#### Exercise details
Restate word for word the lines beginning with the one that contains "Pivoine jaune: 2 for 24.00 -> 3 for 36.00" and ending at the bottom of the records below, both included.

================

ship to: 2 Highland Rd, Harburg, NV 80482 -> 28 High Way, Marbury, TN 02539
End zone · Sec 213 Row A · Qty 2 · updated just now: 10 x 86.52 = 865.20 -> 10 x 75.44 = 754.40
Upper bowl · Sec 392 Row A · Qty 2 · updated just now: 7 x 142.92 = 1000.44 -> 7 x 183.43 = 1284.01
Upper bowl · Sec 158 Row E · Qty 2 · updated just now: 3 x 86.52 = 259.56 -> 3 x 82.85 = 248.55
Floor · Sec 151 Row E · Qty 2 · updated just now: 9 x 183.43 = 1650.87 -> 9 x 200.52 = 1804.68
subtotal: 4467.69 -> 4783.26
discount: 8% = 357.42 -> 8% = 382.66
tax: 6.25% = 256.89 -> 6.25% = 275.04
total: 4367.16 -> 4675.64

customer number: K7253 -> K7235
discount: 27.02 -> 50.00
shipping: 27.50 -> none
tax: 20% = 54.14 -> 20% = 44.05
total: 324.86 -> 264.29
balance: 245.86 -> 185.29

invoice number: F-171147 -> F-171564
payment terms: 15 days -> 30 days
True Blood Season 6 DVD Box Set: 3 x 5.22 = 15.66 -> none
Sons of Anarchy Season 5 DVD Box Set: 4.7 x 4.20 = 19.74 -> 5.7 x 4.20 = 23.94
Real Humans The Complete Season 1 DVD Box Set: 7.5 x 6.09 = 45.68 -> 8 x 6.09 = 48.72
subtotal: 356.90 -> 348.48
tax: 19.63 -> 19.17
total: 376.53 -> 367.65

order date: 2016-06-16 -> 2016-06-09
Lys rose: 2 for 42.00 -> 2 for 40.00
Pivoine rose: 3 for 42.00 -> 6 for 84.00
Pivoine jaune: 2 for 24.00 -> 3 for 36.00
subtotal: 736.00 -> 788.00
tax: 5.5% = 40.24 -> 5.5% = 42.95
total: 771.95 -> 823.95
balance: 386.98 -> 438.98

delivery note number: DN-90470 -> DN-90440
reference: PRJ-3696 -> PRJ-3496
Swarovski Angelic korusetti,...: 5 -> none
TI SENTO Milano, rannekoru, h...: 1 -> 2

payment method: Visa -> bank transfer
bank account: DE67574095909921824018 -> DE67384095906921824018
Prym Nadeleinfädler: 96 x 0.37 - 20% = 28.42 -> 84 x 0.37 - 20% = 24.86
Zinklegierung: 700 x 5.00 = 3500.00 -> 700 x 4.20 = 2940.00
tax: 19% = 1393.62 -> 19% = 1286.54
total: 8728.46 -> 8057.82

================

#### Answer area
Pivoine jaune: 2 for 24.00 -> 3 for 36.00
subtotal: 736.00 -> 788.00
tax: 5.5% = 40.24 -> 5.5% = 42.95
total: 771.95 -> 823.95
balance: 386.98 -> 438.98

delivery note number: DN-90470 -> DN-90440
reference: PRJ-3696 -> PRJ-3496
Swarovski Angelic korusetti,...: 5 -> none
TI SENTO Milano, rannekoru, h...: 1 -> 2

payment method: Visa -> bank transfer
bank account: DE67574095909921824018 -> DE67384095906921824018
Prym Nadeleinfädler: 96 x 0.37 - 20% = 28.42 -> 84 x 0.37 - 20% = 24.86
Zinklegierung: 700 x 5.00 = 3500.00 -> 700 x 4.20 = 2940.00
tax: 19% = 1393.62 -> 19% = 1286.54
total: 8728.46 -> 8057.82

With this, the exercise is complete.